» Records for the task:
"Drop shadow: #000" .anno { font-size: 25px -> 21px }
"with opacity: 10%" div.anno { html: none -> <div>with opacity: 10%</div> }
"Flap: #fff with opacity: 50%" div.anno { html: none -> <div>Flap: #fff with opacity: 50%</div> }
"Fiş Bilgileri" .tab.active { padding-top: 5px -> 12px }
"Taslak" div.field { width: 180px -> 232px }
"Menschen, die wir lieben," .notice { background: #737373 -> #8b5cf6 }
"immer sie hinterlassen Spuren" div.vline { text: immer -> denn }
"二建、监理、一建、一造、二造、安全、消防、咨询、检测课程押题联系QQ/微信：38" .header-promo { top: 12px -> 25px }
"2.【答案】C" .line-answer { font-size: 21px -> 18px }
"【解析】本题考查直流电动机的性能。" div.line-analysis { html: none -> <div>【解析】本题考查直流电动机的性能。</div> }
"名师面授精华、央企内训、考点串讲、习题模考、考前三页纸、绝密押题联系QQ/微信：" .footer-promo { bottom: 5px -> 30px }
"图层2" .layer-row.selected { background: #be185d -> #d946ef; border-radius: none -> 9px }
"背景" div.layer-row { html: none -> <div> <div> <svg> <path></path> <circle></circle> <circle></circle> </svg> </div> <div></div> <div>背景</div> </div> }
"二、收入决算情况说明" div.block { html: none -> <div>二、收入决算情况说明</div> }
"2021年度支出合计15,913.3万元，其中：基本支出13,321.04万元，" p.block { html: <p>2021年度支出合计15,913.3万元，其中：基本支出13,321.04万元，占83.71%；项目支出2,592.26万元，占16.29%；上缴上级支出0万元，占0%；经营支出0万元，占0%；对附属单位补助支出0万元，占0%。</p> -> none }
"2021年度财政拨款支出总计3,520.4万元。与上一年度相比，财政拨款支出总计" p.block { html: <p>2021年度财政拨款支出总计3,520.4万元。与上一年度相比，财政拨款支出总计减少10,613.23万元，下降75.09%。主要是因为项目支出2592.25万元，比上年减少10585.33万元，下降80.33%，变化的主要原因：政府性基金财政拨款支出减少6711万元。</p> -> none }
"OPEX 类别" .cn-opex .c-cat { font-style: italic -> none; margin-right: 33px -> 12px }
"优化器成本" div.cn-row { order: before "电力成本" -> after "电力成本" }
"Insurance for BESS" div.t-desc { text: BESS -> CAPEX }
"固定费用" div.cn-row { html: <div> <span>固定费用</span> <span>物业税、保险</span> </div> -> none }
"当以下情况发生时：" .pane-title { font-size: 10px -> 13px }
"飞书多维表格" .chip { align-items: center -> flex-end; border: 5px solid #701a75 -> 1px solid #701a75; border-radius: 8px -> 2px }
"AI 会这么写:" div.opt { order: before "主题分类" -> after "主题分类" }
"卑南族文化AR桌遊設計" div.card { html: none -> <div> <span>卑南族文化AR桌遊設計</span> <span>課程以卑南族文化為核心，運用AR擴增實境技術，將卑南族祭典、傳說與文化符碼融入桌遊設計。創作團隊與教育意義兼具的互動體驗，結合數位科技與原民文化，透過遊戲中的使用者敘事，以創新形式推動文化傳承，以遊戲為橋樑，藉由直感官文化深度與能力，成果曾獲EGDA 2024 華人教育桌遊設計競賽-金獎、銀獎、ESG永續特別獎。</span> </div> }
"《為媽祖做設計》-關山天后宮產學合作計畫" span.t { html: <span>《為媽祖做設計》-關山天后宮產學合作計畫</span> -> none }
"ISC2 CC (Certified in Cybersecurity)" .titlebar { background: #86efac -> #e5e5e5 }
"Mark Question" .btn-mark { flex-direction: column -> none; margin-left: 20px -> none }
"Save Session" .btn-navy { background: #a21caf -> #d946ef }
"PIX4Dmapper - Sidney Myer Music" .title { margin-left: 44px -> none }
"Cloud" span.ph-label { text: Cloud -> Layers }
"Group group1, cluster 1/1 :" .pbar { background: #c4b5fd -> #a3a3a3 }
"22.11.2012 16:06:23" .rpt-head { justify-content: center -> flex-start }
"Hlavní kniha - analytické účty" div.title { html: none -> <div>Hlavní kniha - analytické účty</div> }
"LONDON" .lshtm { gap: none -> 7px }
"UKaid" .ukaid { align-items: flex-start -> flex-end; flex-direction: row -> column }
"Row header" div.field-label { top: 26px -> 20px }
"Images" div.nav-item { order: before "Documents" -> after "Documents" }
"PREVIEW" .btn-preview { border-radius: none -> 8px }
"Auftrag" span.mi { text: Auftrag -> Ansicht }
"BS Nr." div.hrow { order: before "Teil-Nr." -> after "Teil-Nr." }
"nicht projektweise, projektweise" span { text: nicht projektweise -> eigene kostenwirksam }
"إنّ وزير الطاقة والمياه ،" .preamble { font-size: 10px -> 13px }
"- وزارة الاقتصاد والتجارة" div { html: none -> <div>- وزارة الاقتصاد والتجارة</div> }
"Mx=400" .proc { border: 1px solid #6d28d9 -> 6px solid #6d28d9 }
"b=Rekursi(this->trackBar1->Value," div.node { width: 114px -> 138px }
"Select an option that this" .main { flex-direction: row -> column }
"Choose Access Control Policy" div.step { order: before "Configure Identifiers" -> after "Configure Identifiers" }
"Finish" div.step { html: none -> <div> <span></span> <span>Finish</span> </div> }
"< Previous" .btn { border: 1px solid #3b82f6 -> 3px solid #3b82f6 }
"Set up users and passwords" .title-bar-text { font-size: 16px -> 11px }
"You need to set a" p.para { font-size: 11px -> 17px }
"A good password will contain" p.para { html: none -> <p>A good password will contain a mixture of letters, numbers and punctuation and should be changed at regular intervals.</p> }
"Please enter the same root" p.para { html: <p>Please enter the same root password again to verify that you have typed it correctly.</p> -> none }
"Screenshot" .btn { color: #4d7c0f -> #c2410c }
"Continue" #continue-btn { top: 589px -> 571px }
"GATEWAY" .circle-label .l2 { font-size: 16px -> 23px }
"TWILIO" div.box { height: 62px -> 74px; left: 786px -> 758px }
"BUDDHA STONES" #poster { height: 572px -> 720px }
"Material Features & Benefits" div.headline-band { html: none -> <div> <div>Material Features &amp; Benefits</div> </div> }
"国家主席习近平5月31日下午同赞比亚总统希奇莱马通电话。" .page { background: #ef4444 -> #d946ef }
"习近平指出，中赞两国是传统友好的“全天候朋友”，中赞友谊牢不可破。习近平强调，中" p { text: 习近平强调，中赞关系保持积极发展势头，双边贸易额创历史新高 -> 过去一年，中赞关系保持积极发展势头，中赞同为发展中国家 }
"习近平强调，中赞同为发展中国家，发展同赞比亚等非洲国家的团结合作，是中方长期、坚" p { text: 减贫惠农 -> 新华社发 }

» Exercise details:
The string "size" marks the lines to copy; report each of them from the data above.

» Answer for this exercise:
"Drop shadow: #000" .anno { font-size: 25px -> 21px }
"2.【答案】C" .line-answer { font-size: 21px -> 18px }
"当以下情况发生时：" .pane-title { font-size: 10px -> 13px }
"إنّ وزير الطاقة والمياه ،" .preamble { font-size: 10px -> 13px }
"Set up users and passwords" .title-bar-text { font-size: 16px -> 11px }
"You need to set a" p.para { font-size: 11px -> 17px }
"GATEWAY" .circle-label .l2 { font-size: 16px -> 23px }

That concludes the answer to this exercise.